» WORK REQUEST: Copy all the entries word for word, but omit the pictures.

» MATERIAL TO PROCESS:
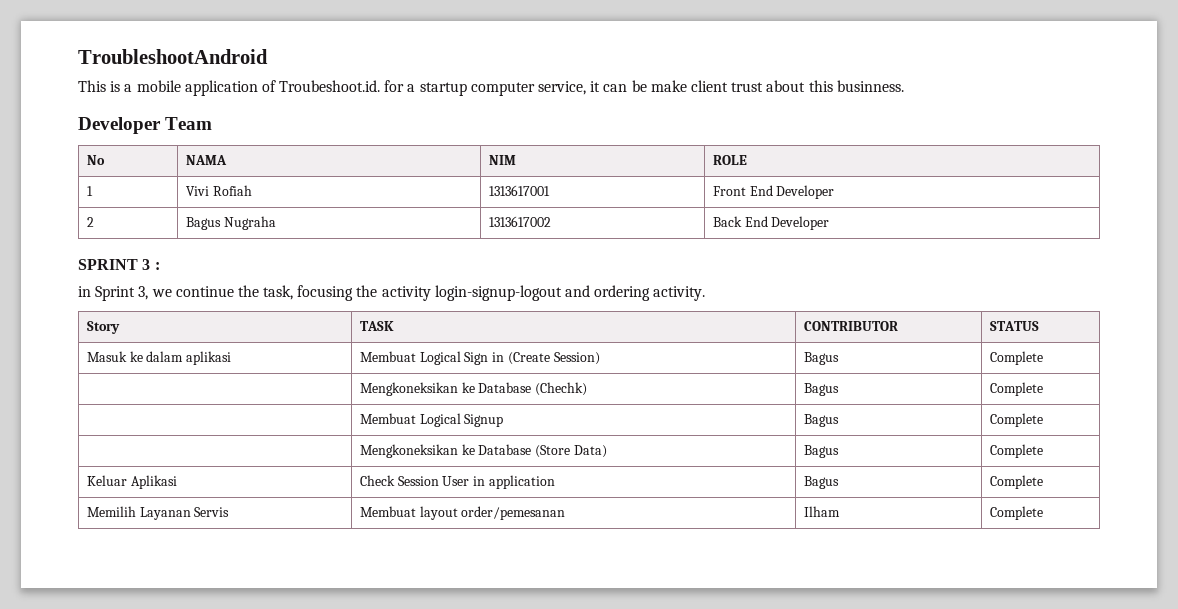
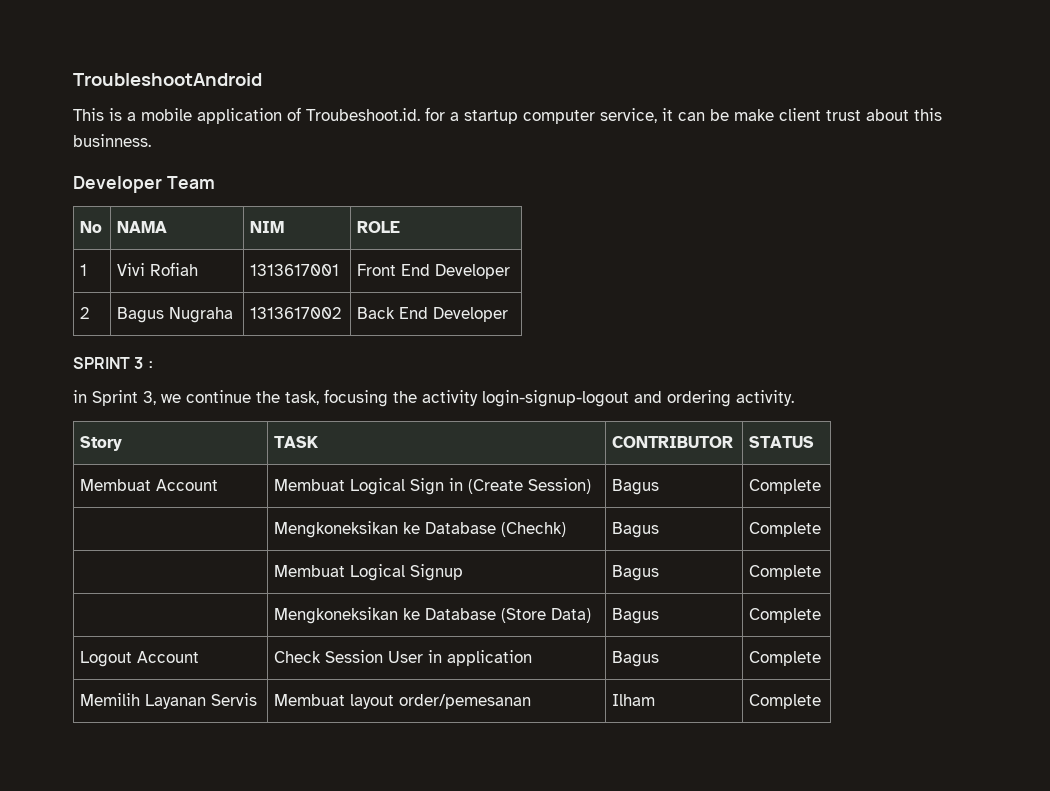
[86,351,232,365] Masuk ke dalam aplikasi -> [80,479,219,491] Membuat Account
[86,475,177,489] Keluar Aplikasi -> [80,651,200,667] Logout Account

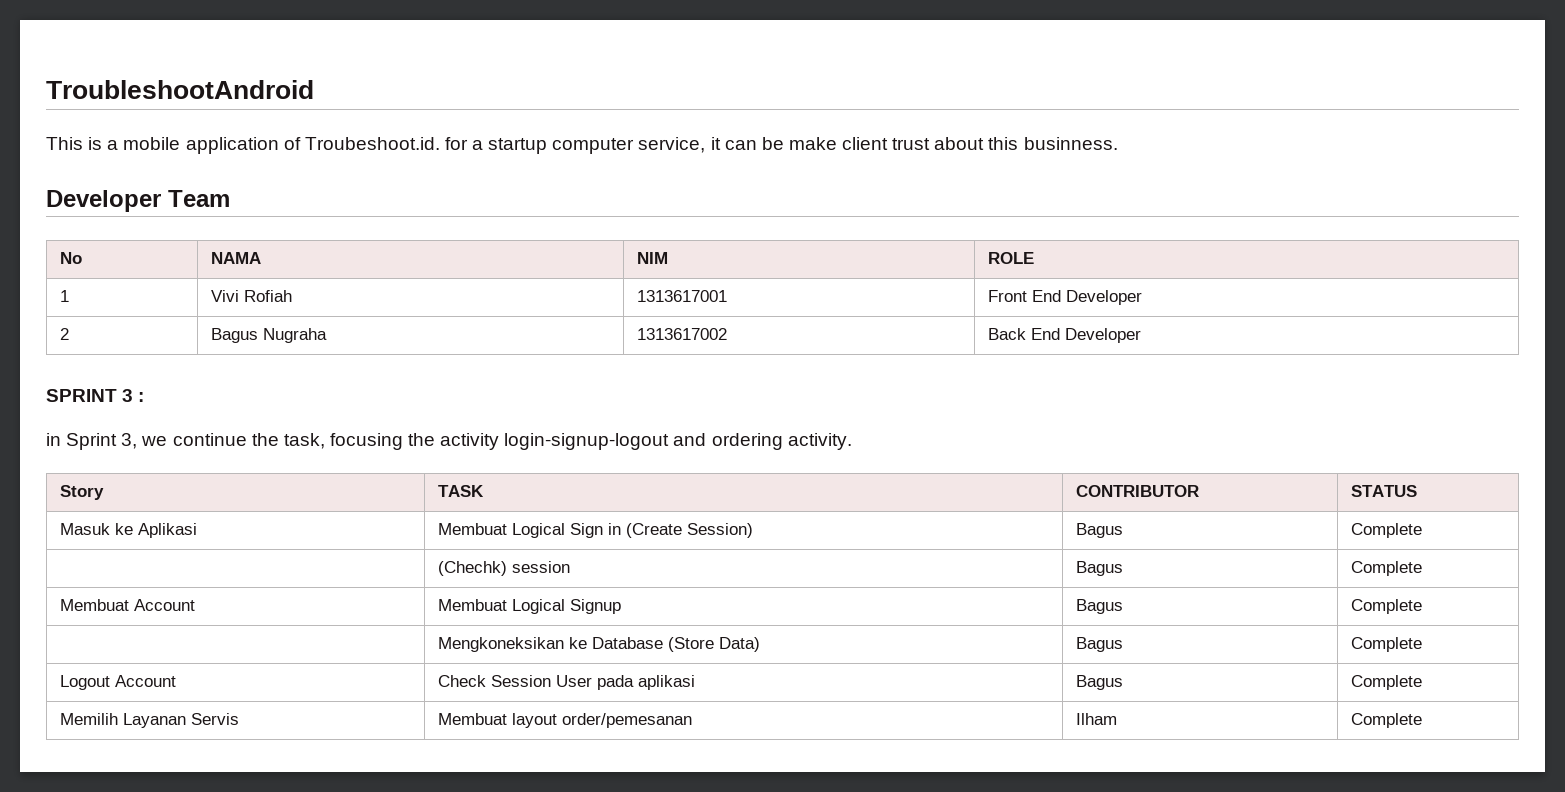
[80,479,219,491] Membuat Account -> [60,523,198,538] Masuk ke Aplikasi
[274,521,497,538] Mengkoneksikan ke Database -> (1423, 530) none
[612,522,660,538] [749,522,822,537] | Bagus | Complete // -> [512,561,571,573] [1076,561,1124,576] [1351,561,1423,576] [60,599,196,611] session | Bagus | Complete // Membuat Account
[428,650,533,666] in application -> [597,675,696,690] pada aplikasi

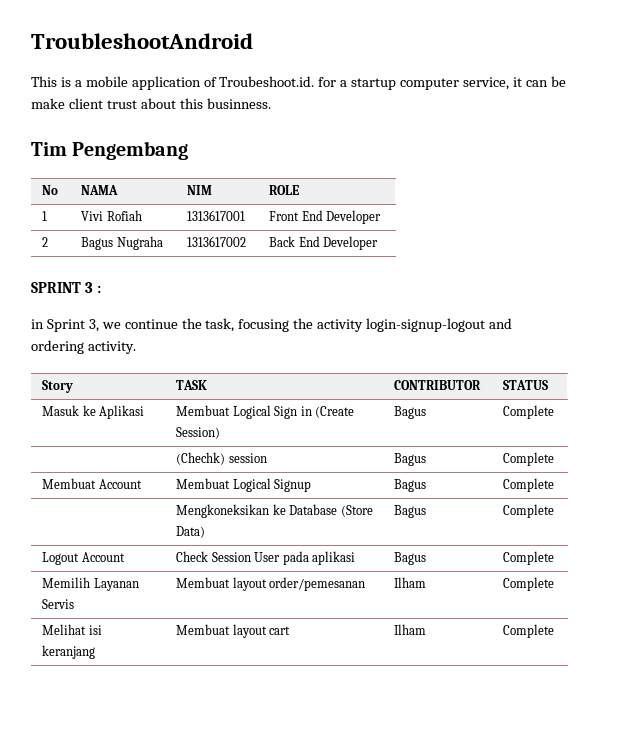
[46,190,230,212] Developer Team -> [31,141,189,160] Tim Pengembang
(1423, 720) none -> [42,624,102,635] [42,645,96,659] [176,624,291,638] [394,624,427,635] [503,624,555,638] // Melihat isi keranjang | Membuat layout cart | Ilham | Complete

» TASK SOLUTION:
[86,351,232,365] Masuk ke dalam aplikasi -> [80,479,219,491] Membuat Account
[86,475,177,489] Keluar Aplikasi -> [80,651,200,667] Logout Account

[80,479,219,491] Membuat Account -> [60,523,198,538] Masuk ke Aplikasi
[274,521,497,538] Mengkoneksikan ke Database -> (1423, 530) none
[612,522,660,538] [749,522,822,537] | Bagus | Complete // -> [512,561,571,573] [1076,561,1124,576] [1351,561,1423,576] [60,599,196,611] session | Bagus | Complete // Membuat Account
[428,650,533,666] in application -> [597,675,696,690] pada aplikasi

[46,190,230,212] Developer Team -> [31,141,189,160] Tim Pengembang
(1423, 720) none -> [42,624,102,635] [42,645,96,659] [176,624,291,638] [394,624,427,635] [503,624,555,638] // Melihat isi keranjang | Membuat layout cart | Ilham | Complete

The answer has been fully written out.